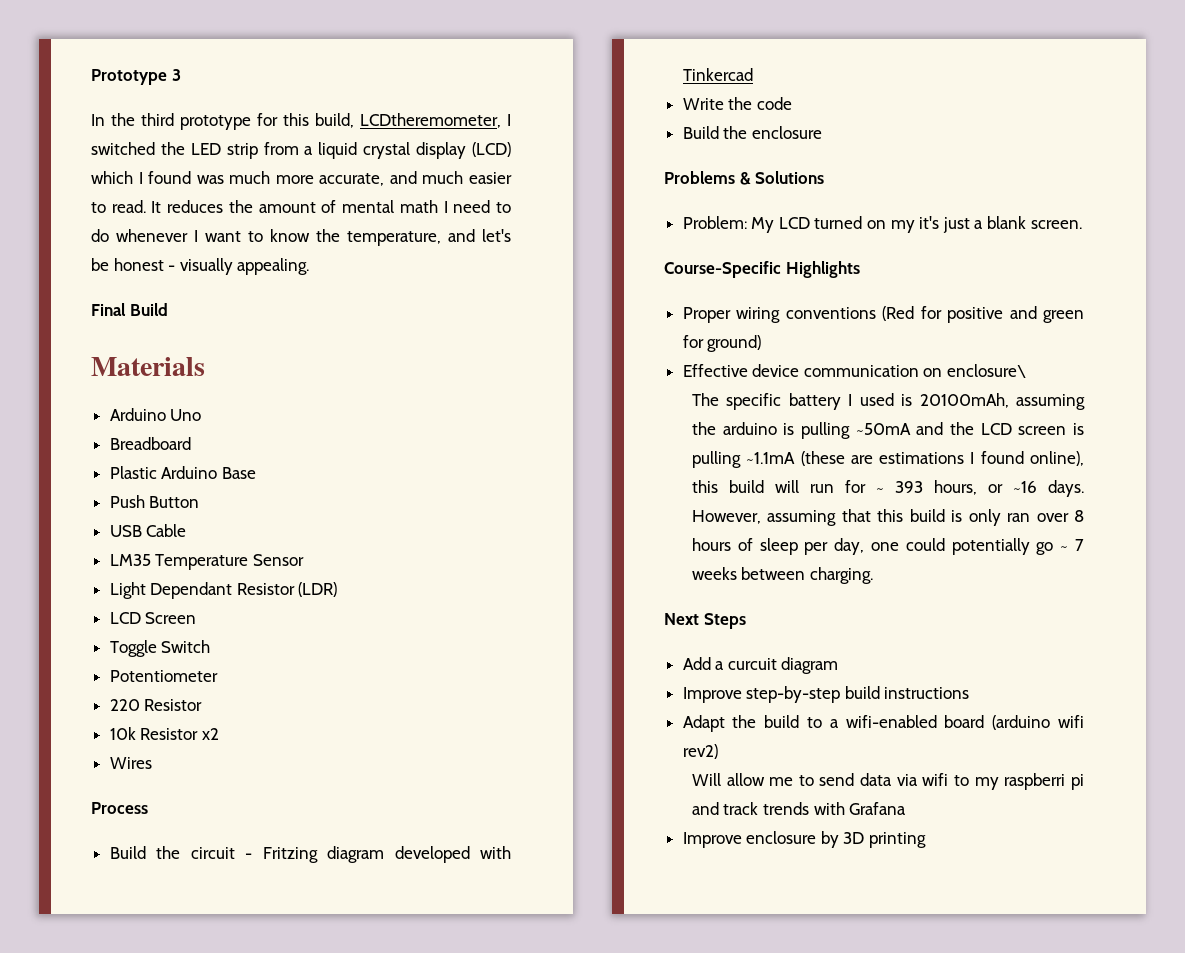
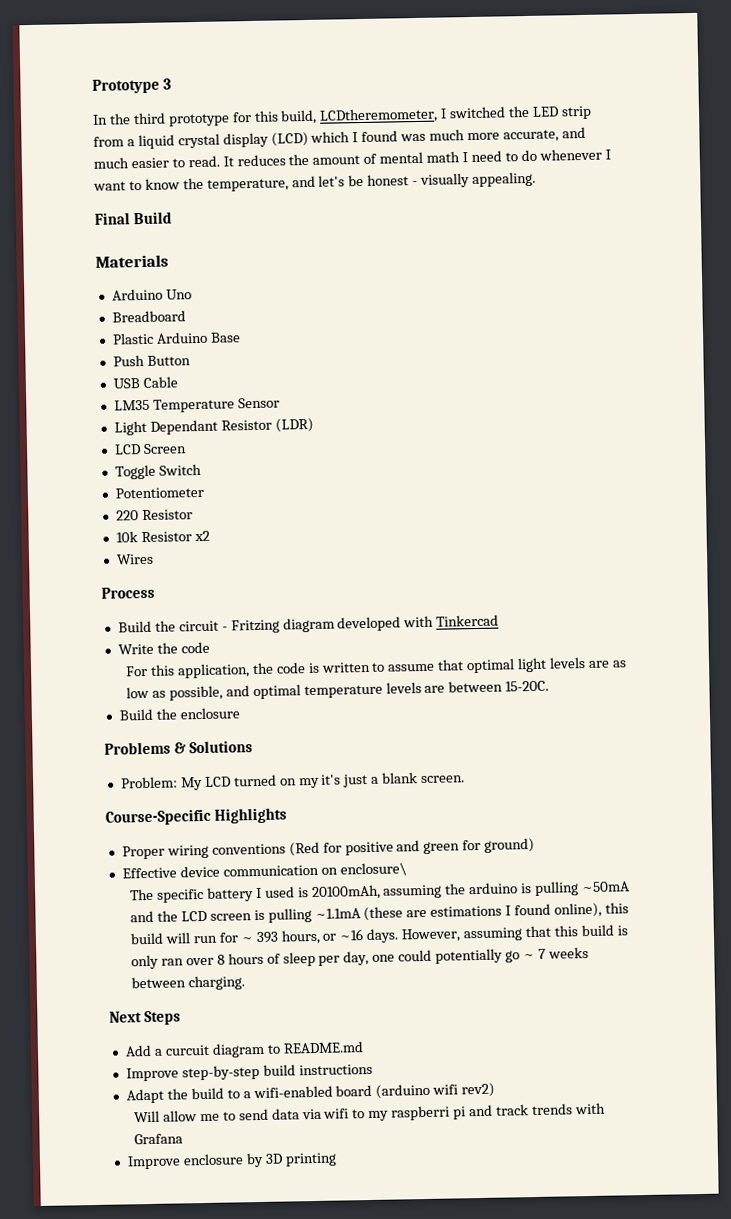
(792, 103) none -> [125,657,627,679] [126,680,550,701] // For this application, the code is written to assume that optimal light levels are as low as possible, and optimal temperature levels are between 15-20C.
(839, 665) none -> [266,1041,364,1054] to README.md

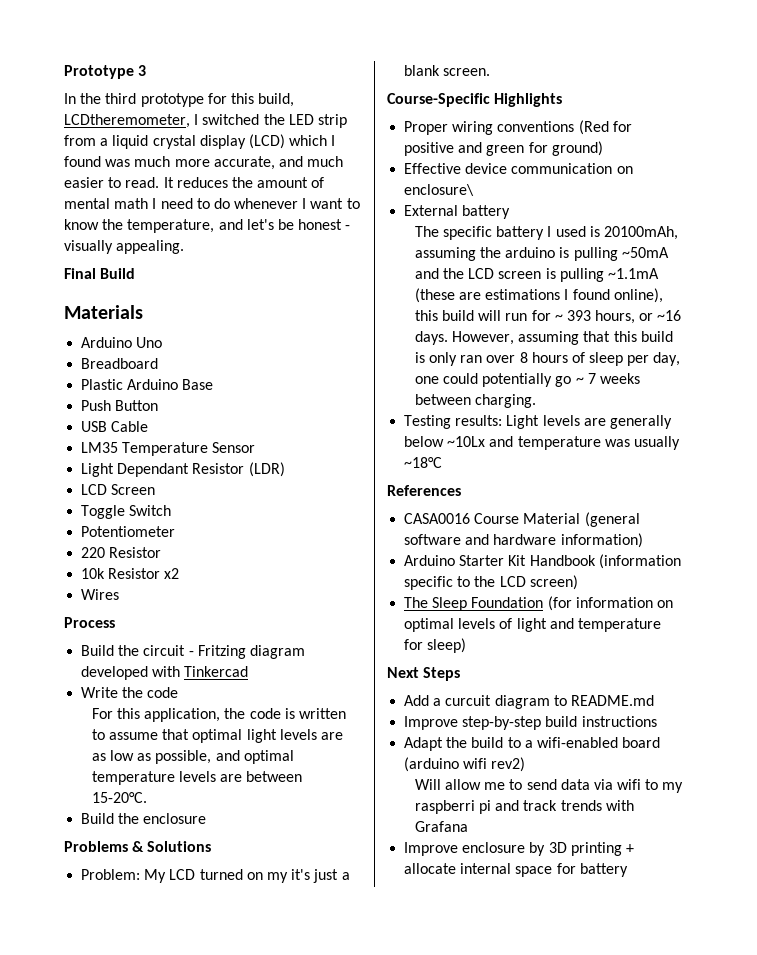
[505,680,550,692] 15-20C. -> [91,792,147,803] 15-20°C.
(407, 869) none -> [404,205,511,219] // External battery
(245, 983) none -> [404,415,672,429] [404,436,680,450] [404,457,443,468] [387,485,461,496] [404,512,640,527] [404,533,643,548] [404,554,681,569] [404,575,578,590] [404,596,673,611] [404,618,661,632] [404,638,467,653] // Testing results: Light levels are generally below ~10Lx and temperature was usually ~18°C // References // CASA0016 Course Material (general software and hardware information) // Arduino Starter Kit Handbook (information specific to the LCD screen) // The Sleep Foundation (for information on optimal levels of light and temperature for sleep)
(337, 1159) none -> [625,844,634,853] [404,863,628,877] + allocate internal space for battery

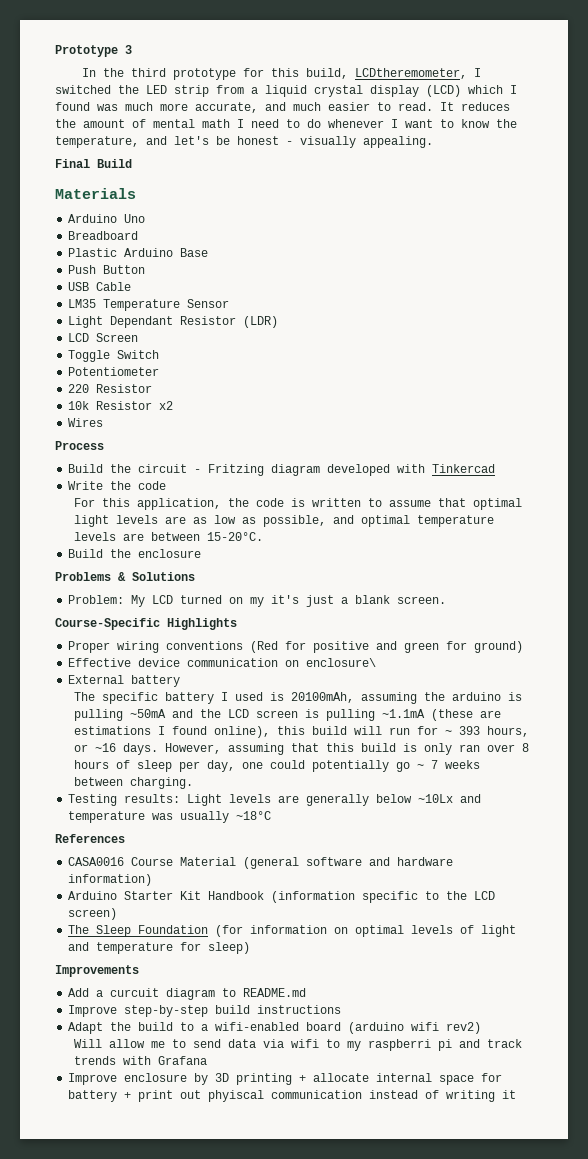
[387,667,461,681] Next Steps -> [55,965,139,977] Improvements
(628, 870) none -> [124,1090,517,1102] + print out phyiscal communication instead of writing it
---
TASK ITEM — Scan the records for the word "battery", and copy each line where it is found.

TASK SOLUTION —
(407, 869) none -> [404,205,511,219] // External battery
(337, 1159) none -> [625,844,634,853] [404,863,628,877] + allocate internal space for battery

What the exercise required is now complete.